Kitaptanla buluşmamızdan bahsedeyim önce;
Diyarbakır'dan Xuşkamın'a almıştık önce, bir tane daha olsaydı ben de alacaktım ama olmayınca Istanbul'a gidince bulurum deyip vazgeçtim. Öyle ki Mardin'e gittiğimde Leylan Cafe'de buldum aynısından. Heyecanla önsözünü okudum, önsözünde Oğuz Atay'ın 'bönsözü'ne atıf yapmasıyla gönlümü alıverdi hemen.

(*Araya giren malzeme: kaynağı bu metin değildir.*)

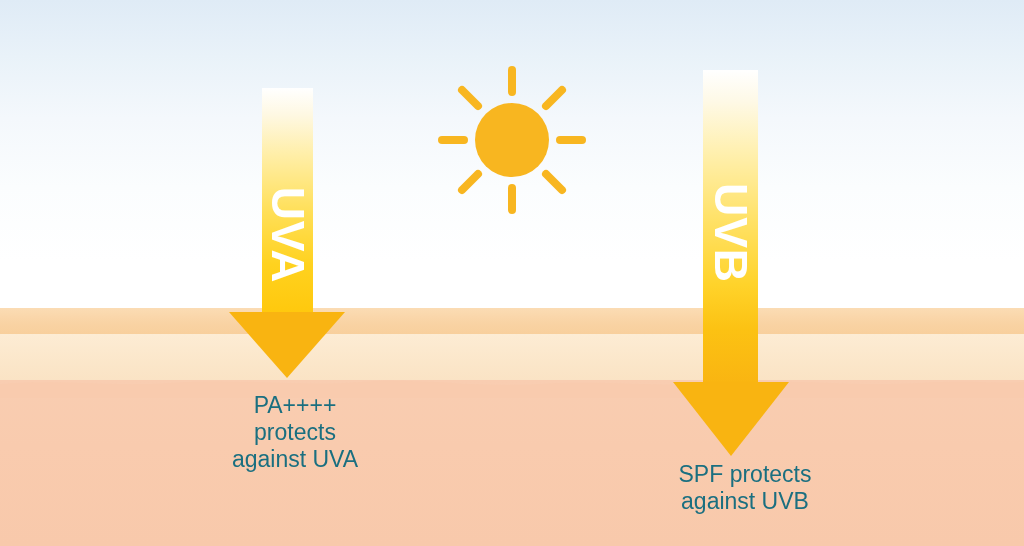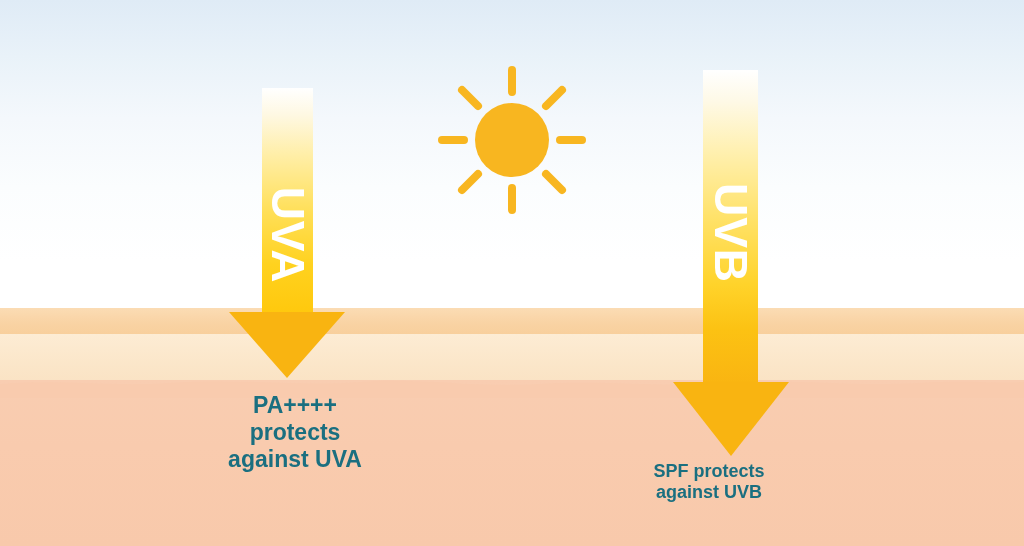--- a/index.html
+++ b/index.html
@@ -112,7 +112,7 @@
   .caption {
     position: absolute;
     color: #1a6f80;
-    font-weight: bold;
+    font-weight: normal;
     text-align: center;
     line-height: 1.18;
     white-space: pre-line;

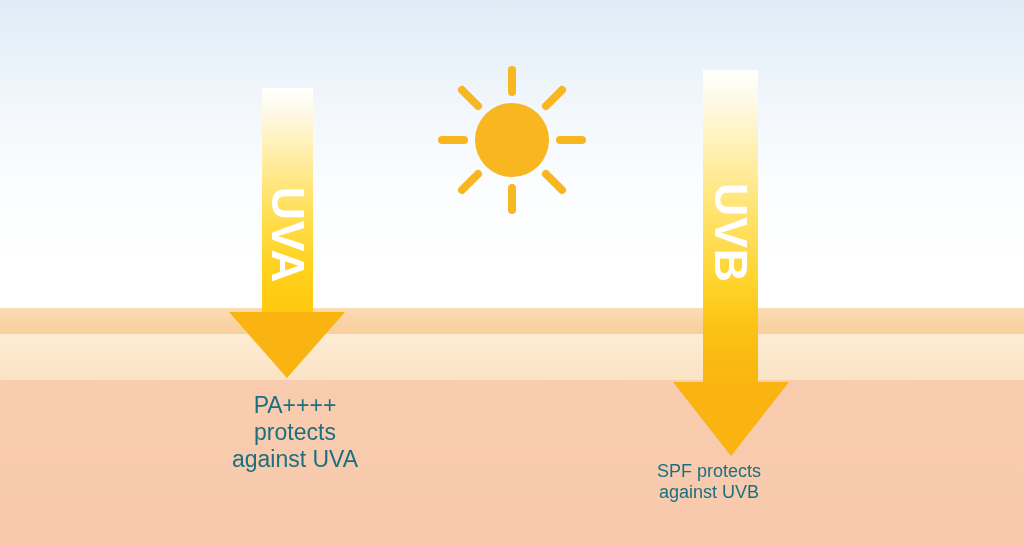--- a/index.html
+++ b/index.html
@@ -124,10 +124,10 @@
     font-size: 23px;
   }
   #uvb-caption {
-    left: 569px;
+    left: 605px;
     top: 461px;
     width: 280px;
-    font-size: 18px;
+    font-size: 23px;
   }
 </style>
 </head>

Sonra ancak havaalanında okuyabildim, çok ilginç şeyler oldu, bunu apayrı bir yazıda birkaç gün içinde anlatacağım ve uzunca da kitaptan bahsedeceğim.

Kitap şu:
Kına ve Ayna - Kürtlerde Ölüm ve İntihar; Müslüm Yücel yazmış. Bir inceleme kitabı.

Henüz 70. sayfalarda dolanmama rağmen her okuduğum sayfa ayrı sarsıyor beni, altını çizdiğim satırların toplamı neredeyse kitabın tamamı edecek.

Neyse;
Bugüne dönelim..

Murathan Mungan'dan bahsediyordu. Lal Masallar'dan.

Önce Lal Masallar'ı düşündüm. Neredeyse 6 yıl olmuş okuduğum, ne kadar özlediğimi ve hala onun üzerine hiçbir kitaba öylesi bağlanmadığımı düşündüm.

Müslüm Yücel şöyle diyordu:

"Mungan bu yüzyılın belki de son masalcısıdır. Masalı kurgularken, bugünün insanına yapılır bütün vurgular. Mahmud ile Yezida'nın günümüze inmiş biçimleri ise Lal Masallar'daki Azer ve Yadigar hikayesidir. Hikayenin kahramanları bugünün insanlarıdır. İki sevgilinin konuşmaları, iki sevgilinin aşk hallerinden geçmişe yapılan göndermeler ve bu göndermelerin çözümlenmesi, Mungan'ın masala nasıl bir anlam verdiğini açıklar. 'Sevgiyi, sevmeyi niye böyle geçmişte arıyorsun.' sorusunun karşılığı tek cümle ile özetlenebilir, ama bu tek kelime aynı zamanda son çeyren asrı da özetler niteliktedir: 'Her şeyi öylesine yitirdik ki.'"

10 gün önce ağzımdan çıkan, titreyerek söylediğim şeyi hatırladım: "Tüketmekten o kadar korkuyorum ki."

10 gün sonra bugün anladım ki, en korktuğumu yaşamışım. Yitivermiş! Şehirli ilişkilerin yitikliğinde,,

Lal Masalları bir daha okumaya karar verdim, Şişhane'de indim, Kule'nin çevresinde dolandım, bir çay içtim, sokağımda yürüdüm, ışıklarına baktım, işime gücüme yürüdüm günlerdir dilime dolanan ezgi ile..

(Benim elimdeki kitap daha yeni bir basım olduğundan kapağı daha farklı, ama keşke fotoğraftakinden olaymış.)